Modification records
------------
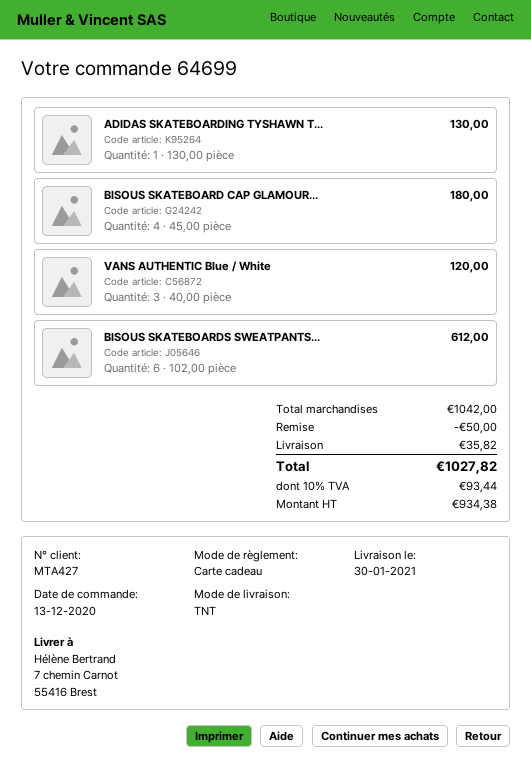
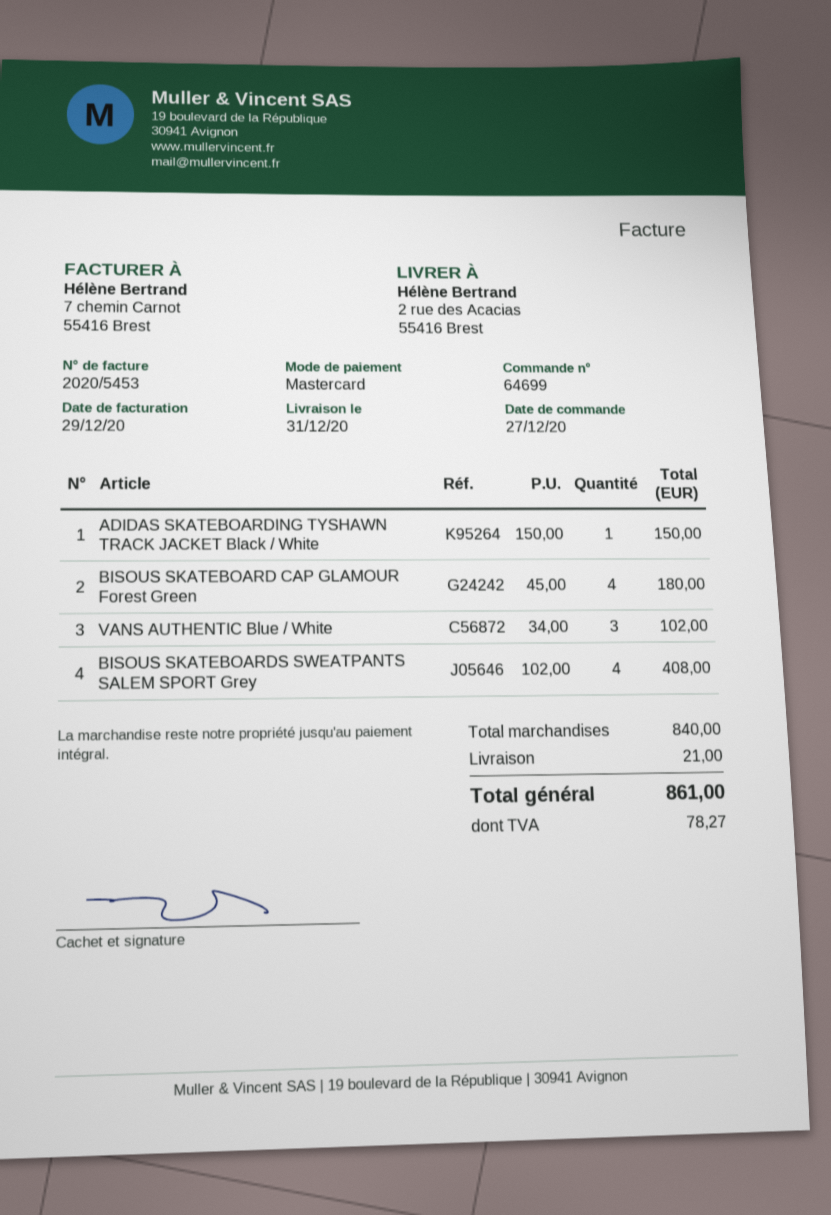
order date: 2020-12-13 -> 2020-12-27
delivery date: 2021-01-30 -> 2020-12-31
payment method: gift card -> Mastercard
ship to: 7 chemin Carnot, 55416 Brest -> 2 rue des Acacias, 55416 Brest
ADIDAS SKATEBOARDING TYSHAWN T...: 1 x 130.00 = 130.00 -> 1 x 150.00 = 150.00
VANS AUTHENTIC Blue / White: 3 x 40.00 = 120.00 -> 3 x 34.00 = 102.00
BISOUS SKATEBOARDS SWEATPANTS...: 6 x 102.00 = 612.00 -> 4 x 102.00 = 408.00
subtotal: 1042.00 -> 840.00
discount: 50.00 -> none
shipping: 35.82 -> 21.00
tax: 93.44 -> 78.27
total: 1027.82 -> 861.00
------------
Which of the lines above hold the string "date"? Pick each of them out.

**Reply to the task:**
order date: 2020-12-13 -> 2020-12-27
delivery date: 2021-01-30 -> 2020-12-31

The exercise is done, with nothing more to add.